Birce sinirle soludu. "Kendin bak o zaman ya! Allah Allah anlamıyorum hepsi birbirine benziyor." Birce kollarını birleştirip arkasına yaslandı. O sırada gözümü ondan alıp cama çevirdim, etrafta adamın dükkanını aramaya başladım.

"Şimdi ne yapıyoruz?" Diye Cansen Birce'ye bakınca Birce önce kollarını yukarı kaldırıp indirdi. Cansen ısrarla beklediğini gösteren bakışını attı ve hafifçe yavaşladı. Birce navigasyona bakıp kafasını kaldırdı. İlerideki sapağı aramızdan elini ileri doğru uzatıp gösterdi. "Şuradan dönünce düz git orada gösteriyor." Telefonunu kapatıp sinirle kucağına koydu.

"Adama bak ya gitmiş nereye açmış dükkanı." Diye öfkesini belli ederek mırıldandı.

"Adamın suçu yok nereden bilsin yol iz bilmeden peşine takılacağımızı?" Dükkanların arasında boş bir yer bulup arabayı park etti. İndiğimizde etrafıma baktım. Birce yanıma doğru gelip bana sokuldu.

"Cansen'i annemle bırakmalıydık." Cansen aşağı inip kapıyı kapatırken aynı anda gözlerini kısıp Birce'ye baktı.

"Dedi küçük haritasız." Birce yüzünü buruşturdu. "Canım sevgilim bana bu yüzden hiç kızmazdı. Sanırım çıkar çıkmaz yanaklarından öpeceğim." Cansen etrafına bakarken güneş gözlüğünü eline aldı.

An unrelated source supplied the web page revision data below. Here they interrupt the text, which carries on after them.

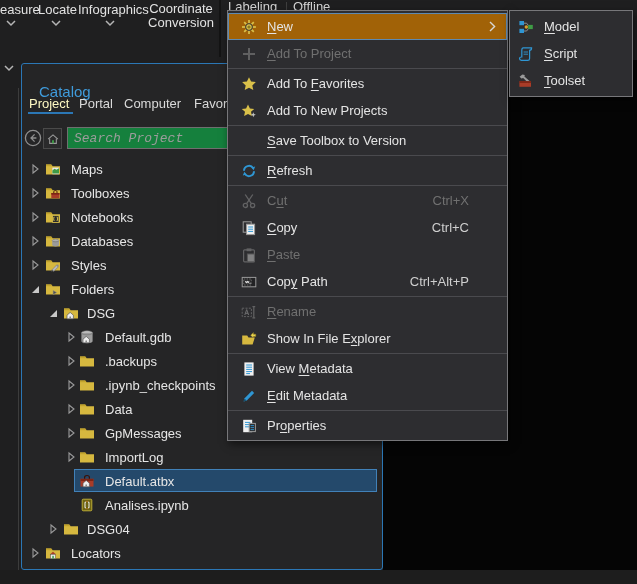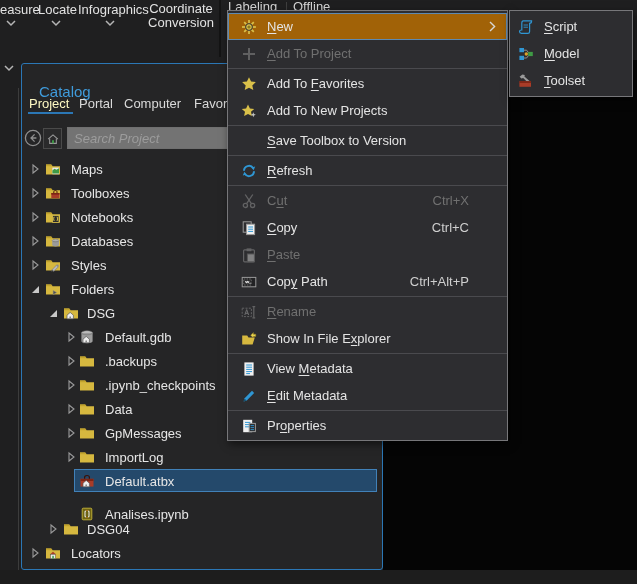--- a/index.html
+++ b/index.html
@@ -600,18 +600,18 @@
 <div class="sub-menu">
   <div class="mi">
     <svg class="ic">
+        <use href="#s-model"></use>
+      </svg>
+    <span class="lbl"><span></span><span class="mn">M</span><span>odel</span></span>
+  </div>
+  <div class="mi">
+    <svg class="ic">
         <use href="#s-script"></use>
       </svg>
     <span class="lbl"><span></span><span class="mn">S</span><span>cript</span></span>
   </div>
   <div class="mi">
     <svg class="ic">
-        <use href="#s-model"></use>
-      </svg>
-    <span class="lbl"><span></span><span class="mn">M</span><span>odel</span></span>
-  </div>
-  <div class="mi">
-    <svg class="ic">
         <use href="#s-toolset"></use>
       </svg>
     <span class="lbl"><span></span><span class="mn">T</span><span>oolset</span></span>

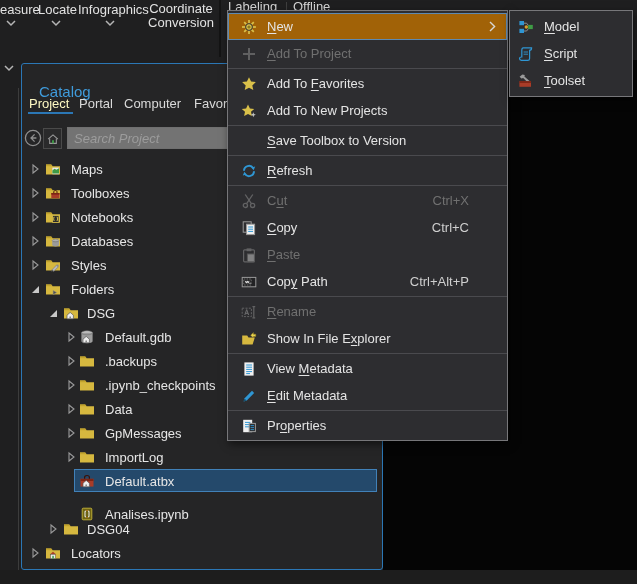--- a/index.html
+++ b/index.html
@@ -40,8 +40,8 @@
   .home-btn { position:absolute; left:21px; top:64px; width:19px; height:21px; border:1px solid #4a4a4a;
     display:flex; align-items:center; justify-content:center; background:#2a2a2b; }
   .search-box { position:absolute; left:45px; top:63px; width:312px; height:22px;
-    background:#737373; border:1px solid #6f6f6f; color:#cfcfcf;
-    font-family:Liberation Sans, sans-serif; font-size:13px; font-style:italic; padding:0 6px; }
+    background:#15803d; border:1px solid #6f6f6f; color:#cfcfcf;
+    font-family:Liberation Mono, monospace; font-size:13px; font-style:italic; padding:0 6px; }
   .search-box::placeholder { color:#9c9c9c; font-style:italic; }
 
   

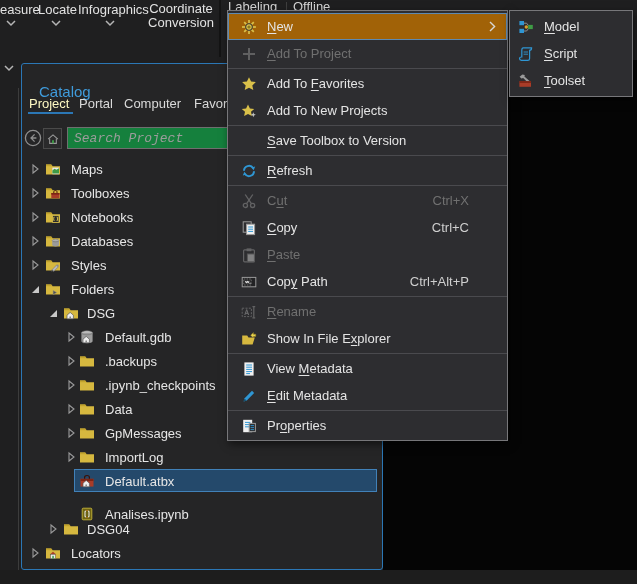--- a/index.html
+++ b/index.html
@@ -467,7 +467,7 @@
       </svg>
     <span class="tlabel">Default.atbx</span>
   </div>
-  <div class="trow lv2" style="top:438px">
+  <div class="trow lv2" style="top:429px">
     <svg class="ticon">
         <use href="#s-ipynb"></use>
       </svg>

"Şimdi," gözlerini kısıp bir kaç dükkana baktı ardından güneş gözlüğünü taktı. "Sanırım kime sorabiliriz buldum. Bekleyin siz biraz." Marketin yakınlarında bir çiçekçi vardı. Önünde oturan ablaya doğru yaklaştı Cansen. Yavaşça gözlüğü çıkarıp ablayla muhabbete başladı.

"Tam bir oyuncu, polis olmakla hata yapmış. Kâinatla bir araya gelseler aslında Bollywood'a taş çıkarabiliriz..." elini havada salladı. "Gerçi çıkarıyoruz zaten." Yüzünü ekşitti. "Ayak kokusu geldi burnuma ay iğrenç şimdi şuralara kusacağım." Yüzümü eskittim.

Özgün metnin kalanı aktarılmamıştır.